La physique de la façon dont les chats boivent

Il y a environ quatre ans, Roman Stocker regardait son chat, Cutta Cutta, boire dans son bol. Et Stocker, un ingénieur qui étudie la biophysique des microbes océaniques, s'est demandé exactement quelles forces physiques permettaient au chat de se chevaucher. Ainsi, lui et Pedro Reis, un collègue du Département de génie civil et environnemental, ont travaillé avec Sunghwan Jung , SM ‘95, PhD ‘07, et Jeffrey Aristoff '04, PhD '09, qui étaient alors au MIT, pour filmer et étudier des vidéos de félins domestiques et de gros chats pendant qu'ils buvaient. Leurs recherches, publiées dans La science , a découvert que les félins de toutes tailles profitent d'un équilibre parfait entre deux forces physiques.
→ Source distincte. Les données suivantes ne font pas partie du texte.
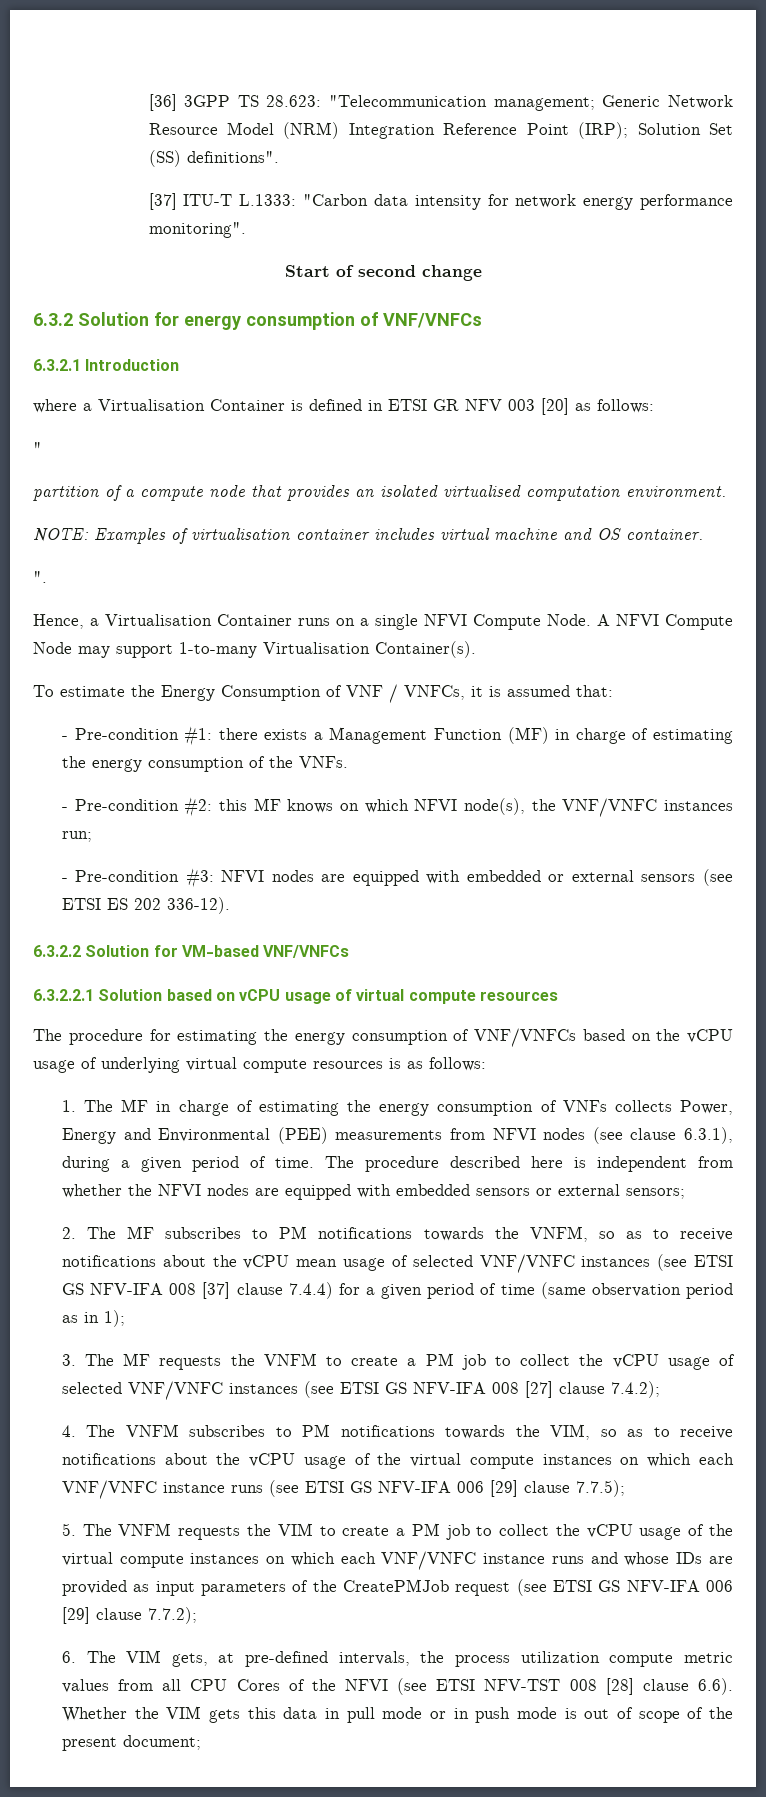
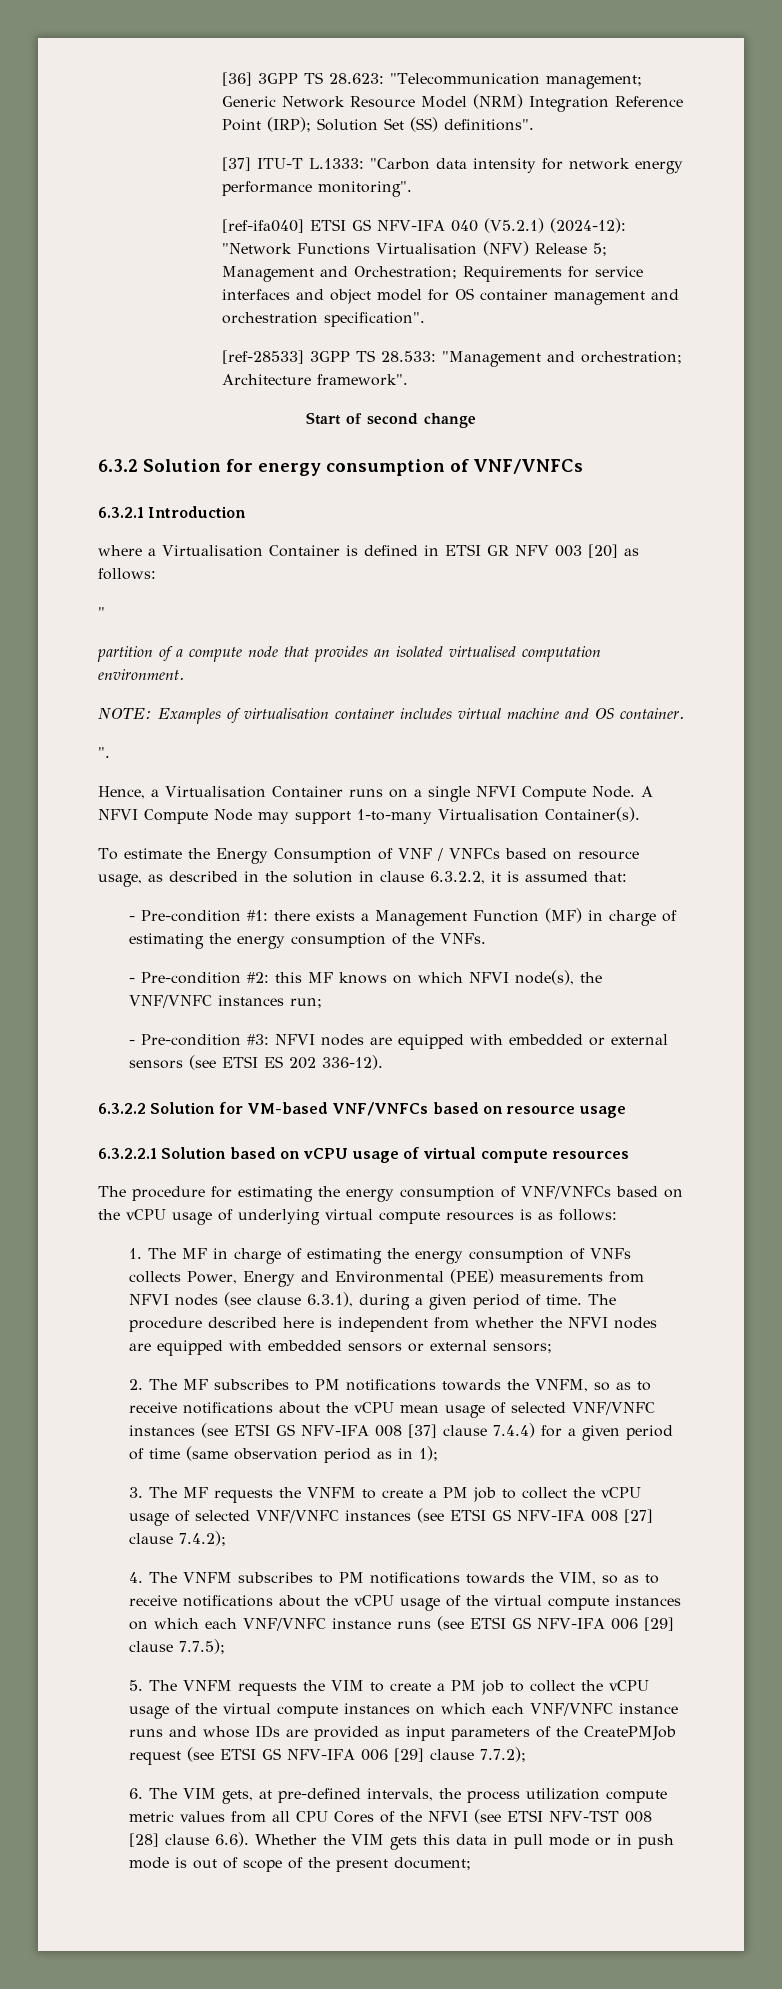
+ [ref-ifa040] ETSI GS NFV-IFA 040 (V5.2.1) (2024-12): "Network Functions Virtualisation (NFV) Release 5; Management and Orchestration; Requirements for service interfaces and object model for OS container management and orchestration specification".
+ [ref-28533] 3GPP TS 28.533: "Management and orchestration; Architecture framework".
- To estimate the Energy Consumption of VNF / VNFCs, it is assumed that:
+ To estimate the Energy Consumption of VNF / VNFCs based on resource usage, as described in the solution in clause 6.3.2.2, it is assumed that:
- 6.3.2.2 Solution for VM-based VNF/VNFCs
+ 6.3.2.2 Solution for VM-based VNF/VNFCs based on resource usage

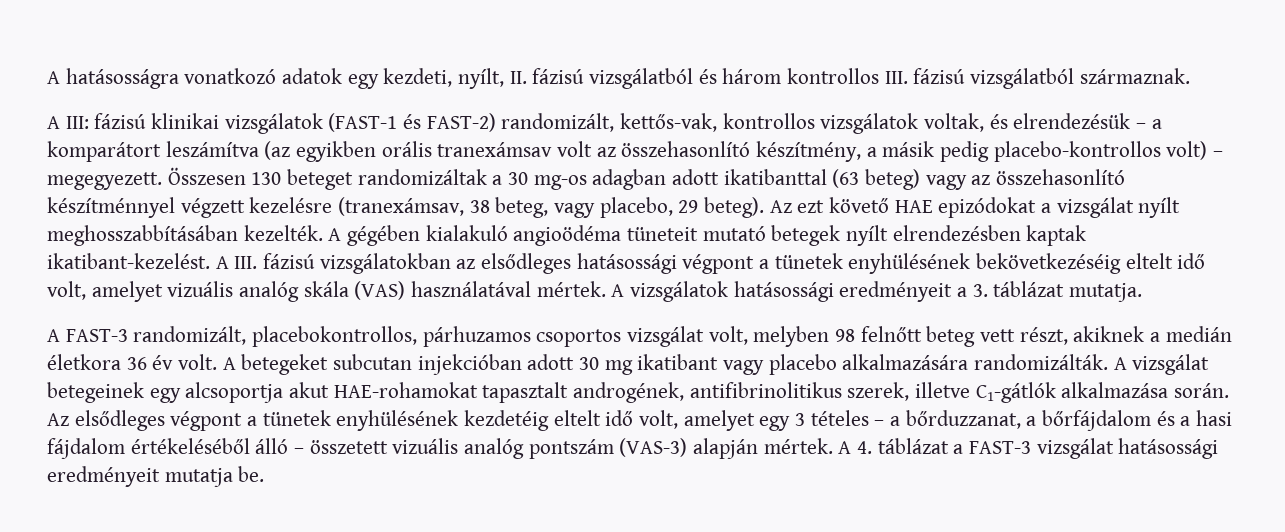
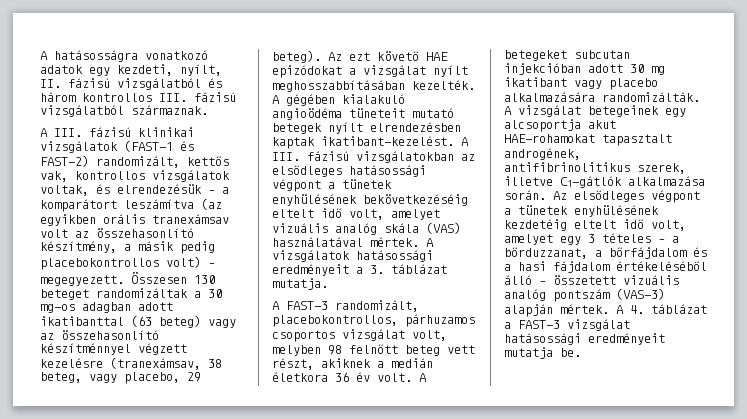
- A III: fázisú klinikai vizsgálatok (FAST-1 és FAST-2) randomizált, kettős-vak, kontrollos vizsgálatok voltak, és elrendezésük – a komparátort leszámítva (az egyikben orális tranexámsav volt az összehasonlító készítmény, a másik pedig placebo-kontrollos volt) – megegyezett.
+ A III. fázisú klinikai vizsgálatok (FAST-1 és FAST-2) randomizált, kettős vak, kontrollos vizsgálatok voltak, és elrendezésük – a komparátort leszámítva (az egyikben orális tranexámsav volt az összehasonlító készítmény, a másik pedig placebokontrollos volt) – megegyezett.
Les chercheurs ont vu que lorsqu'un chat boit, il étend sa langue directement vers le bol avec la pointe recourbée vers l'arrière, de sorte que le haut de la langue touche le liquide en premier. Ils ont appris plus tard que le film de 1940 d'Harold Doc Edgerton d'un chat en train de laper du lait montrait le même phénomène. Mais les nouvelles vidéos sont allées plus loin, révélant que le haut de la langue est le seul surface pour toucher le liquide. Les chats, contrairement aux chiens, ne trempent pas leur langue comme des louches. La pointe lisse touche à peine la surface avant que le chat ne tire sa langue vers le haut. Ce faisant, une colonne de liquide se forme entre la langue en mouvement et la surface du liquide. Le chat ferme alors sa gueule, pince le haut de la colonne et garde son menton sec.
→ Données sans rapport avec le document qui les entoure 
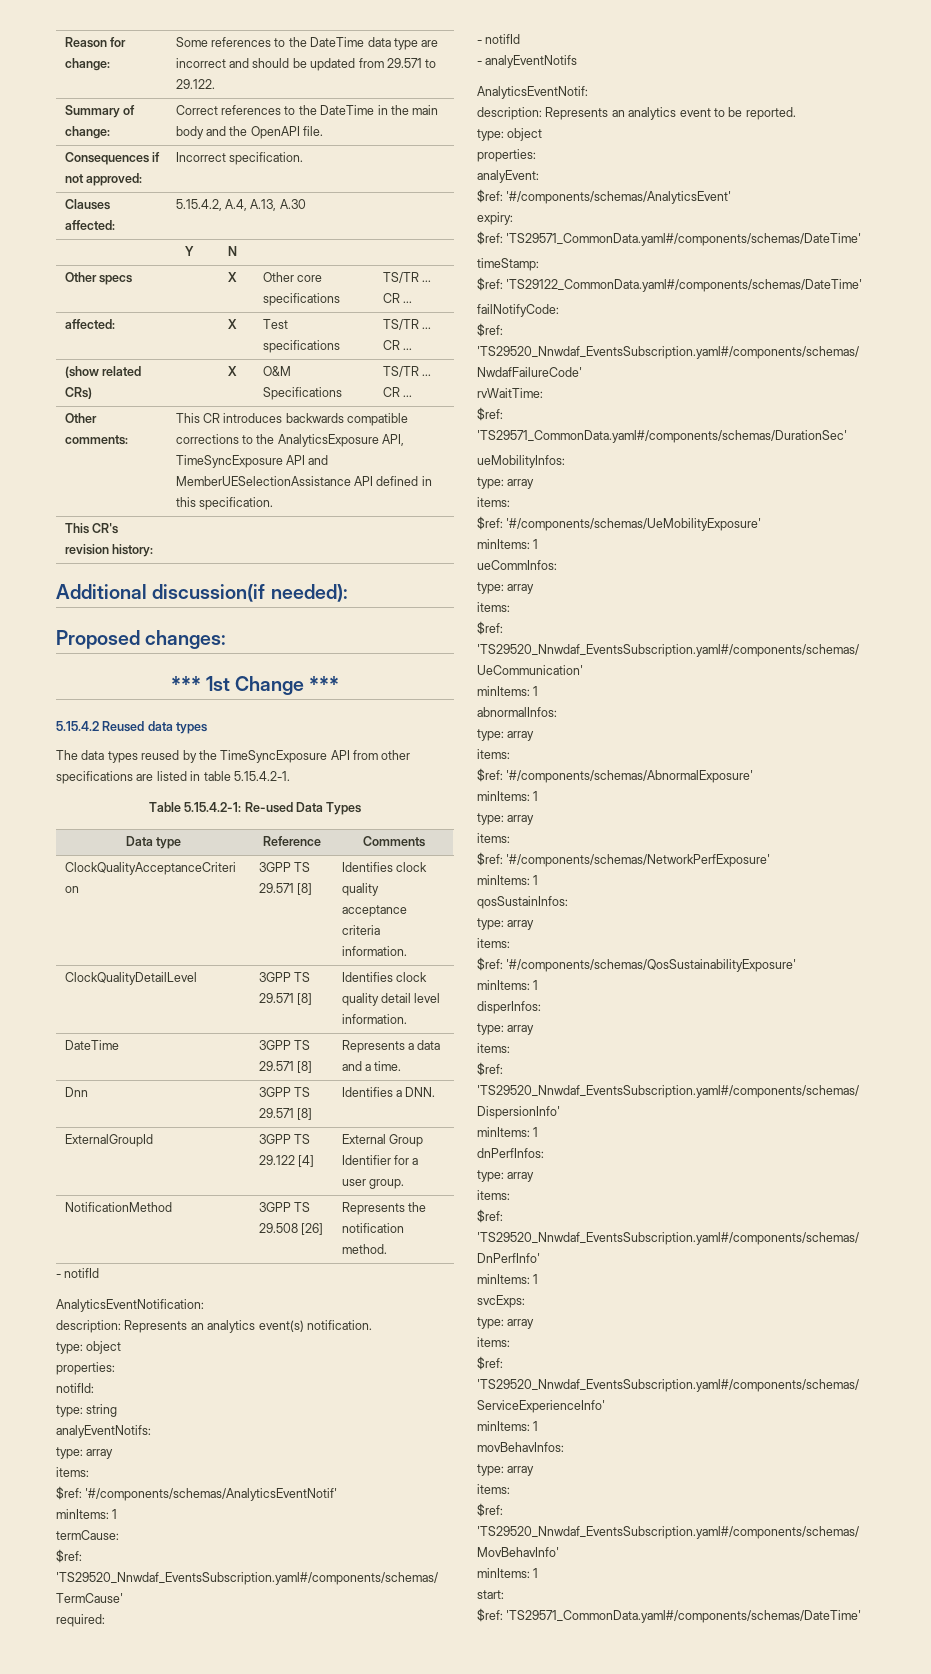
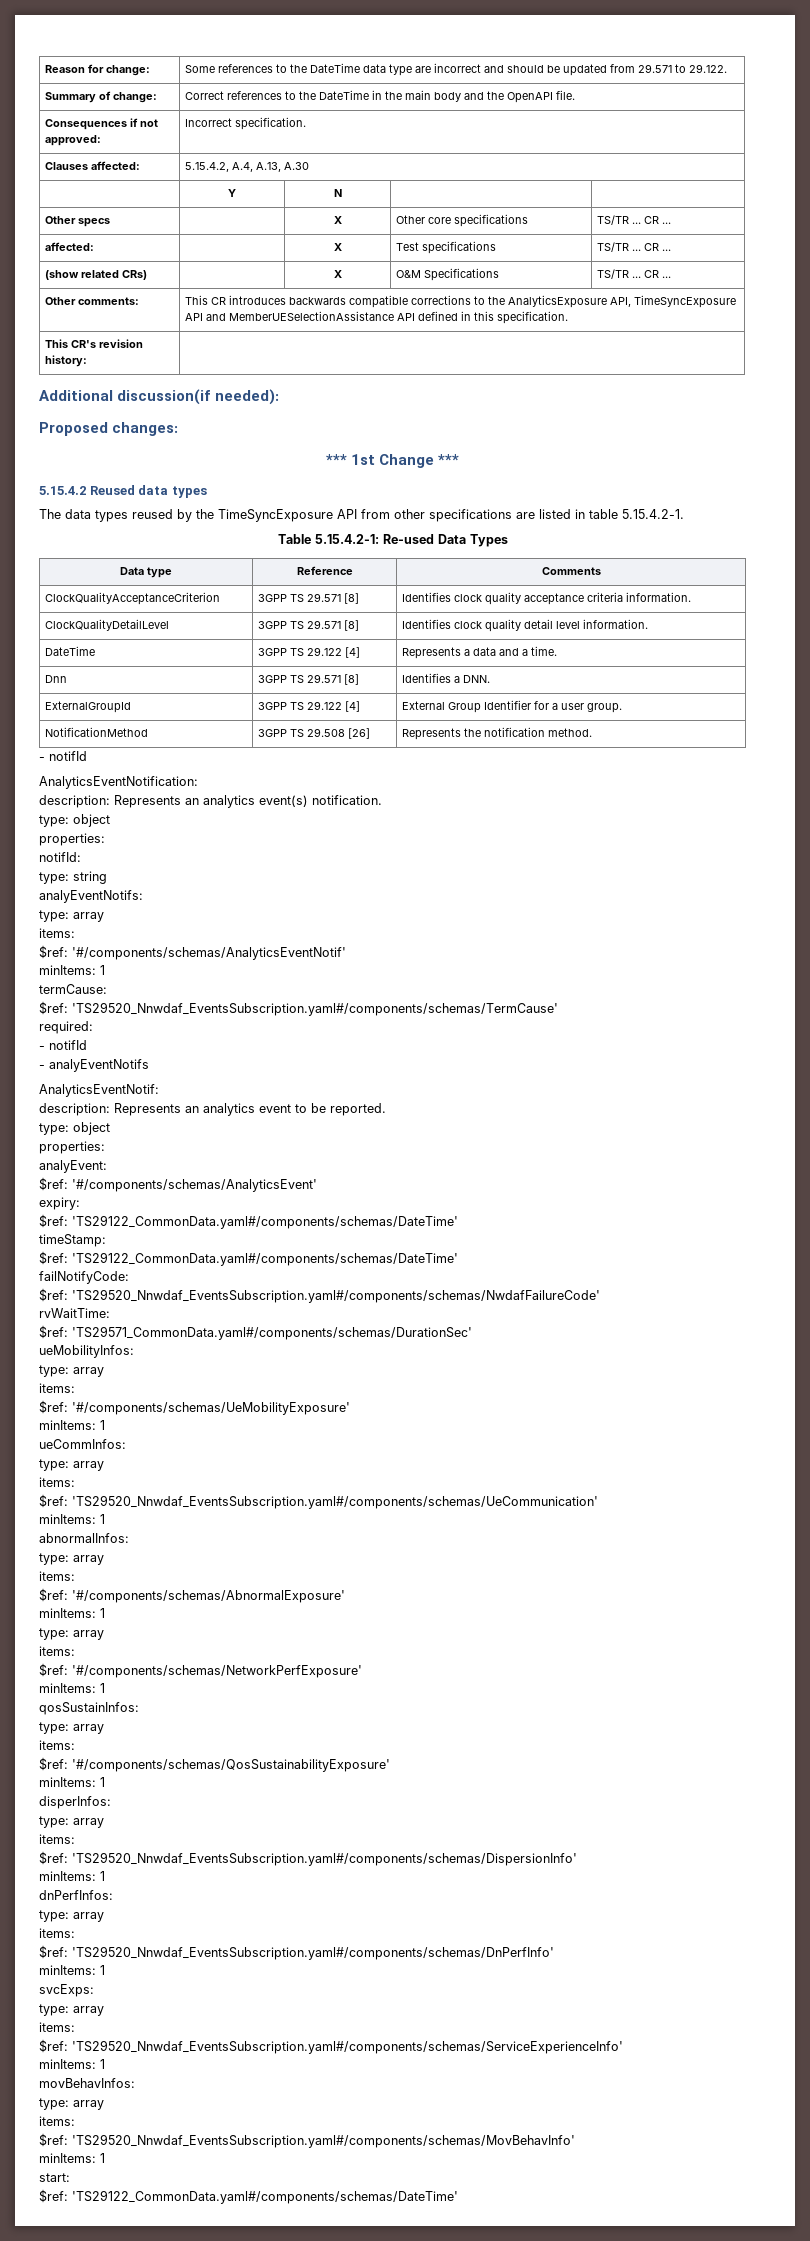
- DateTime | 3GPP TS 29.571 [8] | Represents a data and a time.
+ DateTime | 3GPP TS 29.122 [4] | Represents a data and a time.
  expiry:
- $ref: 'TS29571_CommonData.yaml#/components/schemas/DateTime'
+ $ref: 'TS29122_CommonData.yaml#/components/schemas/DateTime'
  start:
- $ref: 'TS29571_CommonData.yaml#/components/schemas/DateTime'
+ $ref: 'TS29122_CommonData.yaml#/components/schemas/DateTime'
Lorsque la langue du chat touche la surface du liquide, une partie du liquide s'y colle, tout comme l'eau adhère à la paume d'un humain lorsqu'elle touche la surface d'une piscine. Mais le chat remonte sa langue si rapidement que l'espace d'une fraction de seconde, l'inertie l'emporte sur la gravité, qui ramène le liquide vers le bol. Le chat sait instinctivement à quel moment cet équilibre délicat va changer ; il ferme sa bouche dans l'instant où la gravité empêche le liquide en mouvement de continuer à suivre la langue. Si le chat hésitait, la colonne se briserait, le liquide retomberait dans le bol et la langue remonterait vide.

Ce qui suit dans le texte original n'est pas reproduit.